In other legislative news, lawmakers in several states have proposed bills to establish an interstate compact aimed at limiting the use of tax and other incentives to encourage a particular company to relocate from one state to another. States entering into the compact would be prohibited from offering company-specific incentives or grants to entice a business to relocate a facility in any other member state to relocate that facility to the offering member state.

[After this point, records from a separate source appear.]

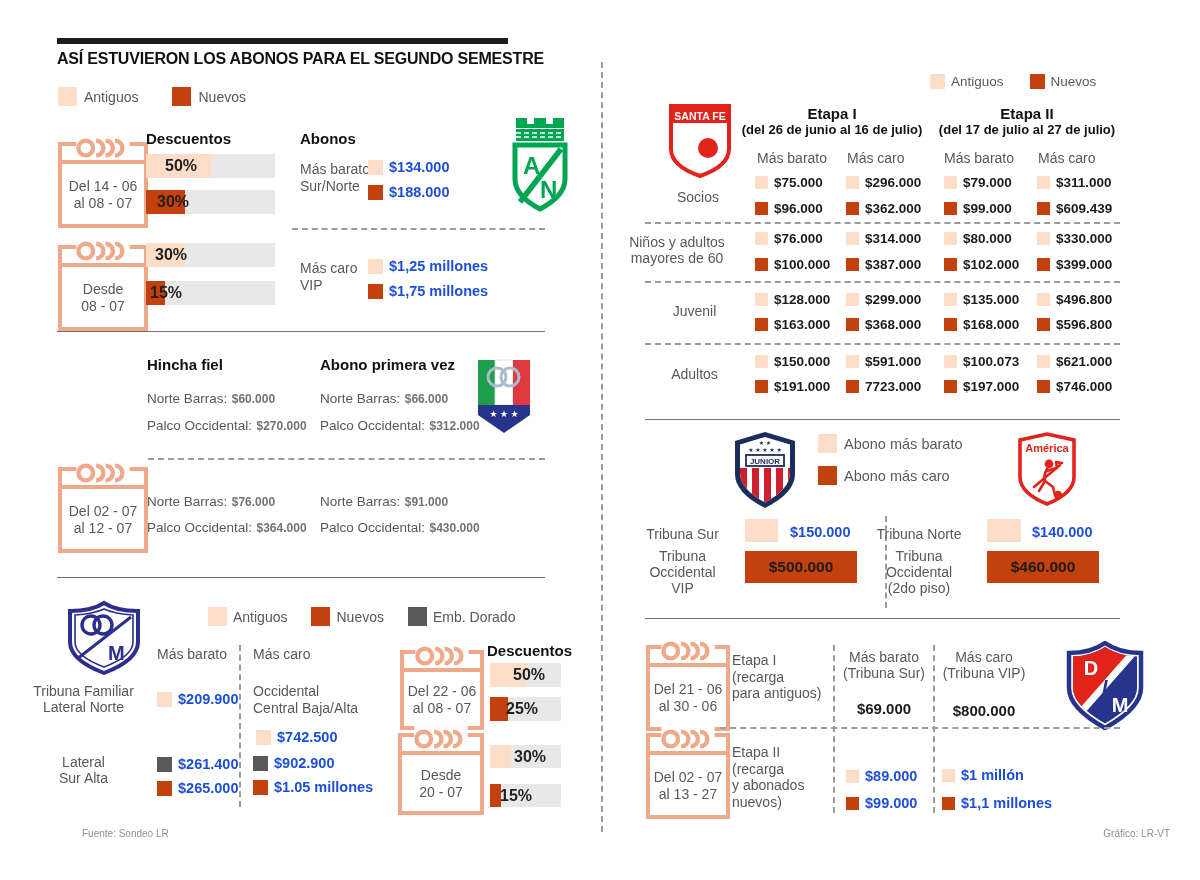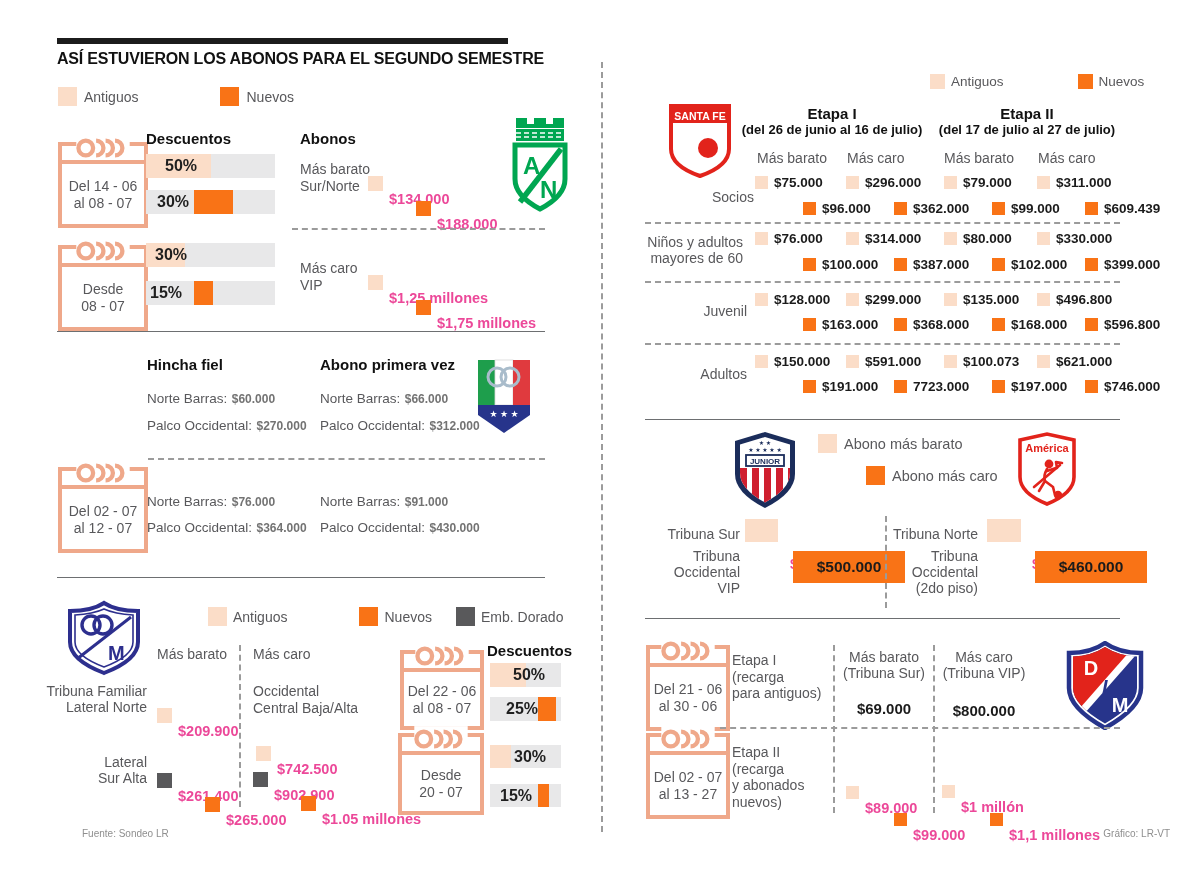"$134.000" .val { color: #ec4899 -> #1d4ed8; margin-top: 32px -> none }
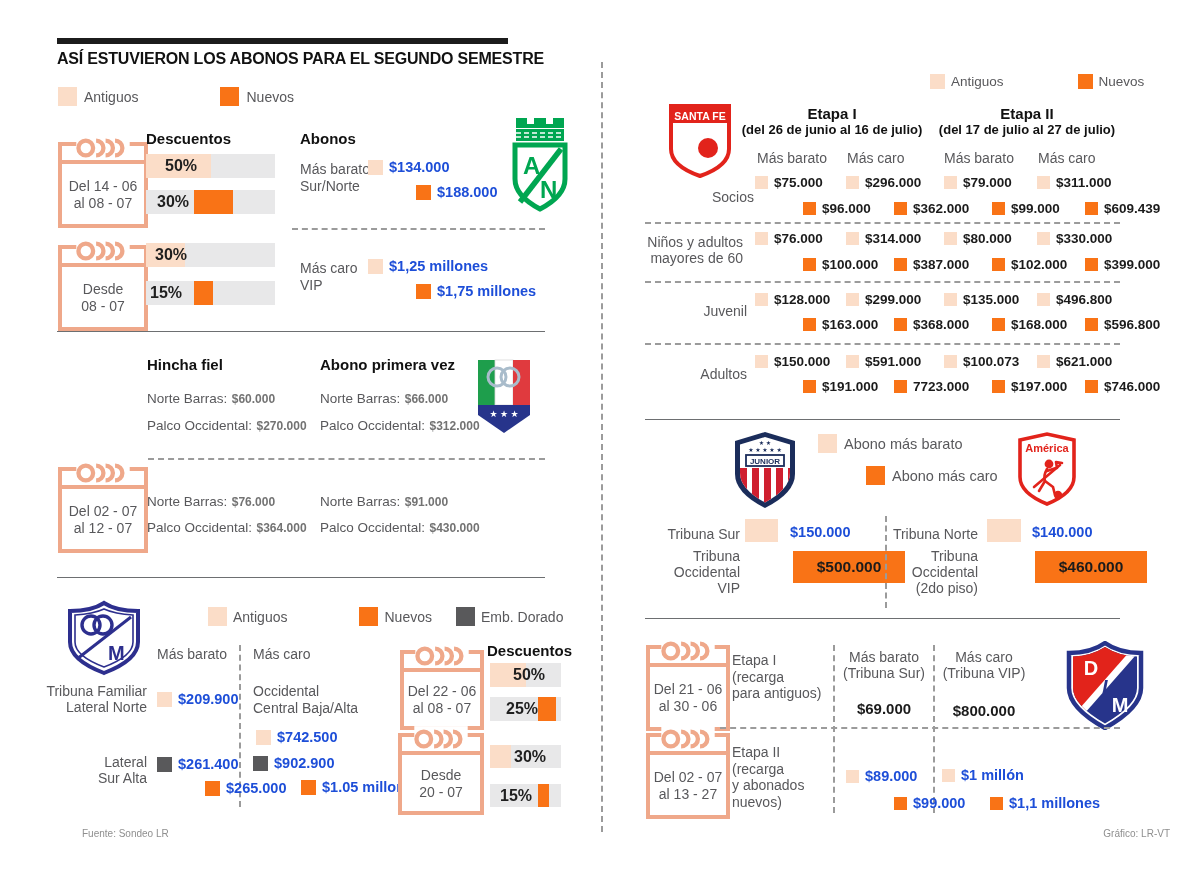"Socios" .rlbl { text-align: right -> center }
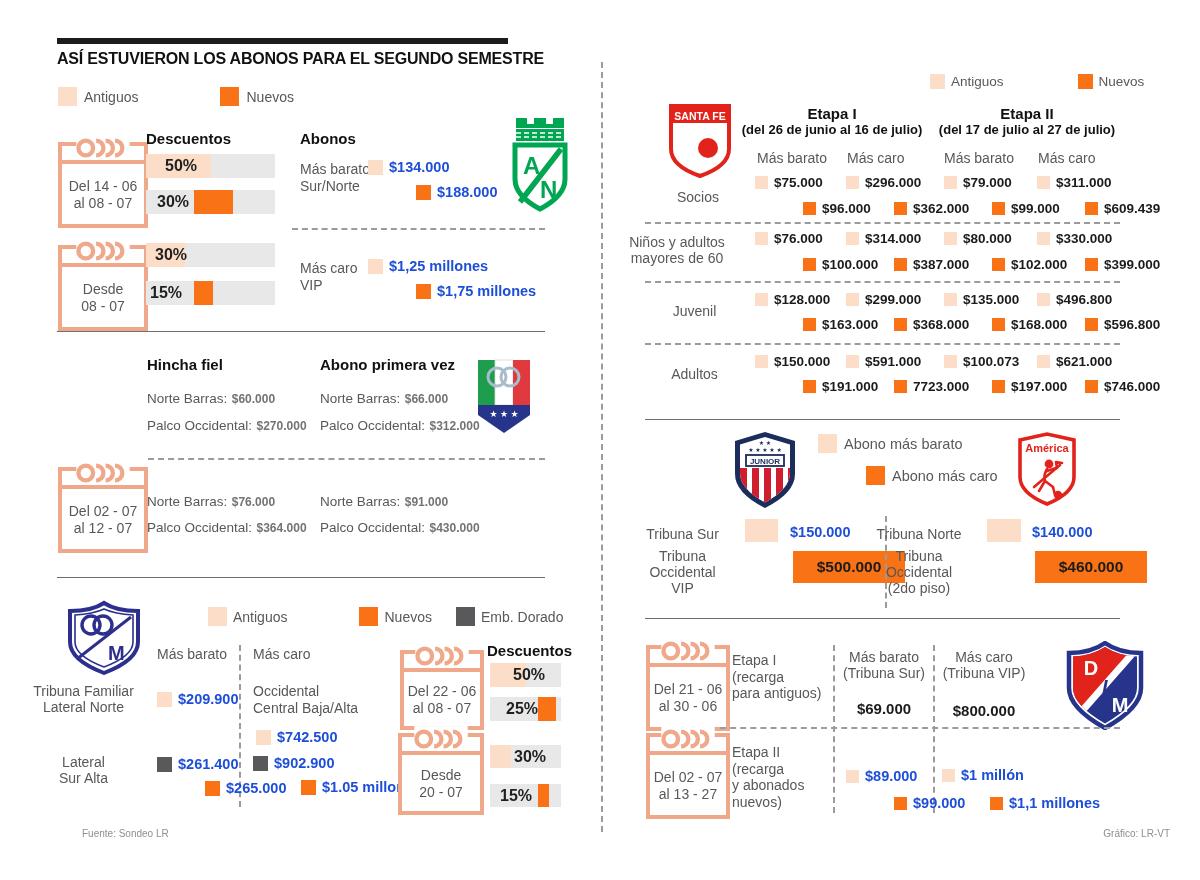"$500.000" .bg-n { background: #f97316 -> #c2410c; margin-left: 48px -> none }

In other news, The Kansas Court of Appeals recently held that electricity consumed by a telecommunications provider to power HVAC units used to cool telecommunications transmission and switching equipment was exempt from sales tax. Kansas law provides an exemption for tangible personal property (including electricity) which is consumed in “the providing of services” for sale at retail. To be “consumed,” the property must be “essential or necessary to” and be used in the “actual process” of providing the service. Without the HVAC units serving their climate control function, the transmission and switching equipment could operate for only two hours before failing, making it impossible to generate a continuous and reliable telecommunications signal. As a result, the court concluded that the HVAC units were in fact “essential or necessary to” the taxpayer’s provision of telecommunications services and the electricity they consumed was exempt from tax.